#### ABOUT THIS TASK:
The listing below contains a span that opens with the line containing "-> <div> <span>계정그룹</span>" and closes with the line containing "12px -> 19px". Return that span exactly.

#### DATA UNDER STUDY:
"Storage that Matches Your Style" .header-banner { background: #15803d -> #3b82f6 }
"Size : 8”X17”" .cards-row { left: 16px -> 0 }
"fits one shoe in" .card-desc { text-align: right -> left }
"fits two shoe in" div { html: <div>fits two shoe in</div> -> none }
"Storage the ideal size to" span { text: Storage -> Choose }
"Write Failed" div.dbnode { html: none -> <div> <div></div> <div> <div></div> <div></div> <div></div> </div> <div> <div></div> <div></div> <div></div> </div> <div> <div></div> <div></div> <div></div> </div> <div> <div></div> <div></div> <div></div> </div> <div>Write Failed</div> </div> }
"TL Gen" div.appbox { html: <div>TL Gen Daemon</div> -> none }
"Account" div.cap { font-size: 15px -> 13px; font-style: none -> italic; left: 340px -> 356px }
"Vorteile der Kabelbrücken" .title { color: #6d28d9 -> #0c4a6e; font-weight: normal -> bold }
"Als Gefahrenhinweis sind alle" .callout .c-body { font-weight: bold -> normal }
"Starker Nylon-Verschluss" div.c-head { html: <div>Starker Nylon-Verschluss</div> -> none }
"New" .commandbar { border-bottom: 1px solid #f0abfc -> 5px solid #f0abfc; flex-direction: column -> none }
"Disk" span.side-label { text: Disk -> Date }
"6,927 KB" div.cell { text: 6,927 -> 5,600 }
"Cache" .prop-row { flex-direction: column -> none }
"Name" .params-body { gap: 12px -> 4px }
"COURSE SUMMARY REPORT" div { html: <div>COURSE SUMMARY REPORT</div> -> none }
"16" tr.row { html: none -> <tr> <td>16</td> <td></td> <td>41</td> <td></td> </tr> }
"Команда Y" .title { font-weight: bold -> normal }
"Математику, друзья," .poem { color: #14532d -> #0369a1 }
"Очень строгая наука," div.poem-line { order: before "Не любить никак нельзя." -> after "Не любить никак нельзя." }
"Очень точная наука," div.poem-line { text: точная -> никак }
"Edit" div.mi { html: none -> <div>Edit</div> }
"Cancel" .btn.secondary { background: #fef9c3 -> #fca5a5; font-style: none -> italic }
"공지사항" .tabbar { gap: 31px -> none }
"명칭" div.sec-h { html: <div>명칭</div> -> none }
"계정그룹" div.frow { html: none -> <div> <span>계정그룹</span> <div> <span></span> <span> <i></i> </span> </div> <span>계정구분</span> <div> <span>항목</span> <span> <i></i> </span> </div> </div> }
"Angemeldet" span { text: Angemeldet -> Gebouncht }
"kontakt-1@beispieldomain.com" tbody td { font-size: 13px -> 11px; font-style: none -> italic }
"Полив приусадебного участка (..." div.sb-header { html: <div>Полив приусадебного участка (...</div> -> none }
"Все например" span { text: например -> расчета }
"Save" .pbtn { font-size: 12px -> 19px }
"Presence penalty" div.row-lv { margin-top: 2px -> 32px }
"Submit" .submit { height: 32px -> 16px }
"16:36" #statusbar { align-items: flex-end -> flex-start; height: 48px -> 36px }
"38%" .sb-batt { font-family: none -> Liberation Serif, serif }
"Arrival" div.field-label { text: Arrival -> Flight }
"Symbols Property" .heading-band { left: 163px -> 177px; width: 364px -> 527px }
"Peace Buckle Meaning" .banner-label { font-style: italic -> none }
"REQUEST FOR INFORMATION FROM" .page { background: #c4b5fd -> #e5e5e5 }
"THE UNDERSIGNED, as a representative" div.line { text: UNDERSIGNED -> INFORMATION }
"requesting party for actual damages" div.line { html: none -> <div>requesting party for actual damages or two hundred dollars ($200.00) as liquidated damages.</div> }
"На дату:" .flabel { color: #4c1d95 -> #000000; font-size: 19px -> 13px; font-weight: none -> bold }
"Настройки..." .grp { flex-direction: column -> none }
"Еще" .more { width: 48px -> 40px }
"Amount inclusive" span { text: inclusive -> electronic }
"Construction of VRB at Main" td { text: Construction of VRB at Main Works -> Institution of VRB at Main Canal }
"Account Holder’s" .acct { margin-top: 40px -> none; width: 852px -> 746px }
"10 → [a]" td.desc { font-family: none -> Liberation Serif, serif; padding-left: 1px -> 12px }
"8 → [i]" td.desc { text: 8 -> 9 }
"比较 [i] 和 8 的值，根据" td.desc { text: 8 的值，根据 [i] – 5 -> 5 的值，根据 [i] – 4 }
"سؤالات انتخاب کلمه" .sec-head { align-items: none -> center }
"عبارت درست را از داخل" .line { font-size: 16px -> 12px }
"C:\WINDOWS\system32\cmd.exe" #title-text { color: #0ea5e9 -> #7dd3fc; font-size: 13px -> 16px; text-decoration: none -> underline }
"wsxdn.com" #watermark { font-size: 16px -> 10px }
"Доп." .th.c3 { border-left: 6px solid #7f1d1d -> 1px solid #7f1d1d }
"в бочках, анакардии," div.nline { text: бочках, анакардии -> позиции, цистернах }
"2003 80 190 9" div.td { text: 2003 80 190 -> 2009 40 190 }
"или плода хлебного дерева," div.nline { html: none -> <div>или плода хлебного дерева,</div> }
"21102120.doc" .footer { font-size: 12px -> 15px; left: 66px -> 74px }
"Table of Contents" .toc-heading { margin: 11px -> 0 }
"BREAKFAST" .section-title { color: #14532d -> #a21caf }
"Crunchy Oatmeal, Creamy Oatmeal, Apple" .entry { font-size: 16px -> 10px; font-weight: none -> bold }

#### SOLVED PROBLEM:
"계정그룹" div.frow { html: none -> <div> <span>계정그룹</span> <div> <span></span> <span> <i></i> </span> </div> <span>계정구분</span> <div> <span>항목</span> <span> <i></i> </span> </div> </div> }
"Angemeldet" span { text: Angemeldet -> Gebouncht }
"kontakt-1@beispieldomain.com" tbody td { font-size: 13px -> 11px; font-style: none -> italic }
"Полив приусадебного участка (..." div.sb-header { html: <div>Полив приусадебного участка (...</div> -> none }
"Все например" span { text: например -> расчета }
"Save" .pbtn { font-size: 12px -> 19px }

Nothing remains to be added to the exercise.